State v. Means

926 A.2d 328, 191 N.J. 610, 2007 N.J. LEXIS 720
CourtSupreme Court of New Jersey
DecidedJuly 11, 2007
StatusPublished
Cited by25 cases

This text of 926 A.2d 328 (State v. Means) is published on Counsel Stack Legal Research, covering Supreme Court of New Jersey primary law. Counsel Stack provides free access to over 12 million legal documents including statutes, case law, regulations, and constitutions.

Bluebook
State v. Means, 926 A.2d 328, 191 N.J. 610, 2007 N.J. LEXIS 720 (N.J. 2007).

Opinions

Justice WALLACE, JR.

delivered the opinion of the Court.

A plea agreement between defendant Raheem Means and the State was set aside after the prosecutor notified the court that the victims had not been informed of the plea agreement. Thereafter, defendant entered into a second plea agreement with the State that was not as favorable as the initial agreement. Defendant [613]*613appealed and the Appellate Division affirmed. This appeal addresses the issue of whether a trial court may set aside a plea agreement solely because the prosecutor failed to give notice to the victims prior to entering into the plea agreement. We conclude that it was error to grant the State’s motion to set aside the plea agreement and we now reverse.

I.

We relate the facts and procedural history from the record below. In August 2001, defendant escaped from a halfway house in Newark. Subsequently, around midnight on August 12, 2001, I.P., a thirteen-year-old girl, ran away from her grandmother’s home. At some point, I.P. saw defendant in a park. Defendant, who was then twenty-three years of age, knew I.P. and talked to her. When she told defendant she had run away, defendant tried to convince her to return home. I.P. refused because she feared the police were at her house. Defendant then suggested that they go to a motel, and I.P. agreed. The two then went to a motel in Irvington where defendant and I.P. engaged in consensual sex.

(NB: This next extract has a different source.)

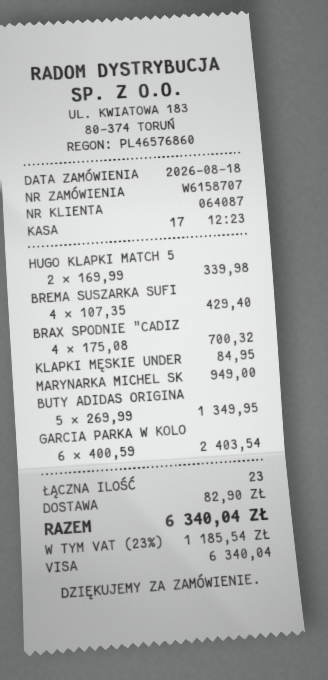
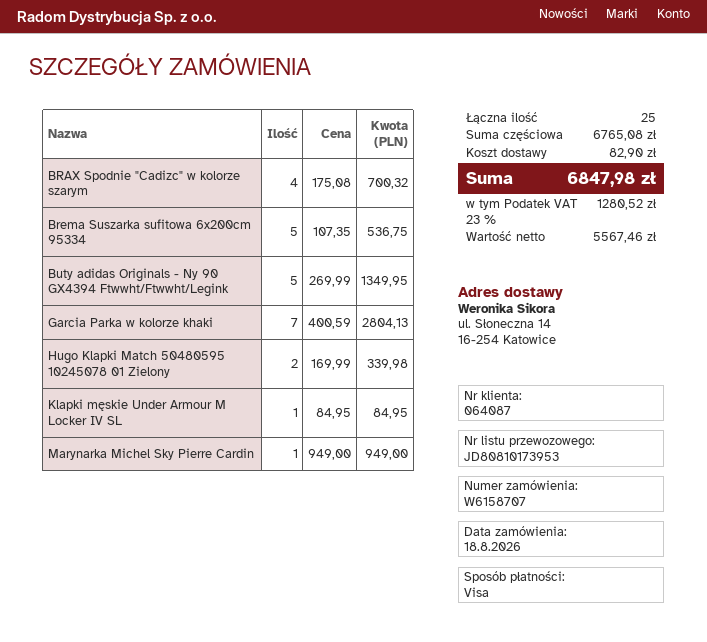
BREMA SUSZARKA SUFI: 4 x 107.35 = 429.40 -> 5 x 107.35 = 536.75
GARCIA PARKA W KOLO: 6 x 400.59 = 2403.54 -> 7 x 400.59 = 2804.13
total quantity: 23 -> 25
tax: 23% = 1185.54 -> 23% = 1280.52
total: 6340.04 -> 6847.98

I.P. returned home in the morning and revealed her encounter with defendant. I.P. was then taken to Beth Israel Hospital for evaluation. She also gave a statement to the police outlining what transpired with defendant. The police apprehended defendant on December 31, 2001. On April 30, 2002, the Essex County Grand Jury indicted defendant for second-degree kidnapping, N.J.S.A. 2C:13-lb(l); second-degree sexual assault, N.J.S.A. 2C:14-2e(4); and third-degree endangering the welfare of a child, N.J.S.A 2C:24^4a (first indictment). At some point, I.P.’s father indicated to the authorities that he wanted to be present at sentencing.

A second group of charges against defendant arose from his conduct at a New Year’s Eve party in Montclair on December 31, 2001. Defendant and Cedric Lewis entered the apartment where the party was held. Holding a handgun in his hand, defendant ordered eight people to line up against the wall and instructed Lewis to remove any valuables from the victims. Defendant then [614]*614forced the victims to disrobe to ensure that no one had a weapon. Defendant was apprehended as he attempted to leave the building. A search of defendant revealed an unlicensed handgun and five live rounds of ammunition. A search of Lewis revealed $825 in cash.

On May 10, 2002, defendant was indicted for second-degree conspiracy to commit robbery, N.J.S.A. 2C:5-2 and N.J.S.A. 2C:15 — 1; second-degree burglary, N.J.S.A. 2C:18-2; five counts of first-degree robbery, N.J.S.A. 2C:15-1; third-degree aggravated assault, N.J.S.A. 2C:12-lb(2); fourth-degree aggravated assault, N.J.S.A. 2C:12-lb(4); third-degree possession of a handgun without a permit, N.J.S.A. 2C:39-5b; second-degree possession of a weapon for an unlawful purpose, N.J.S.A. 2C:39-4a; and fourth-degree possession of hollow point bullets, N.J.S.A. 2C:39-3f(l) (second indictment). In a separate indictment, also issued on May 10, 2002, defendant was charged with second-degree possession of a weapon by a convicted felon, N.J.S.A. 2C:39-7b (third indictment).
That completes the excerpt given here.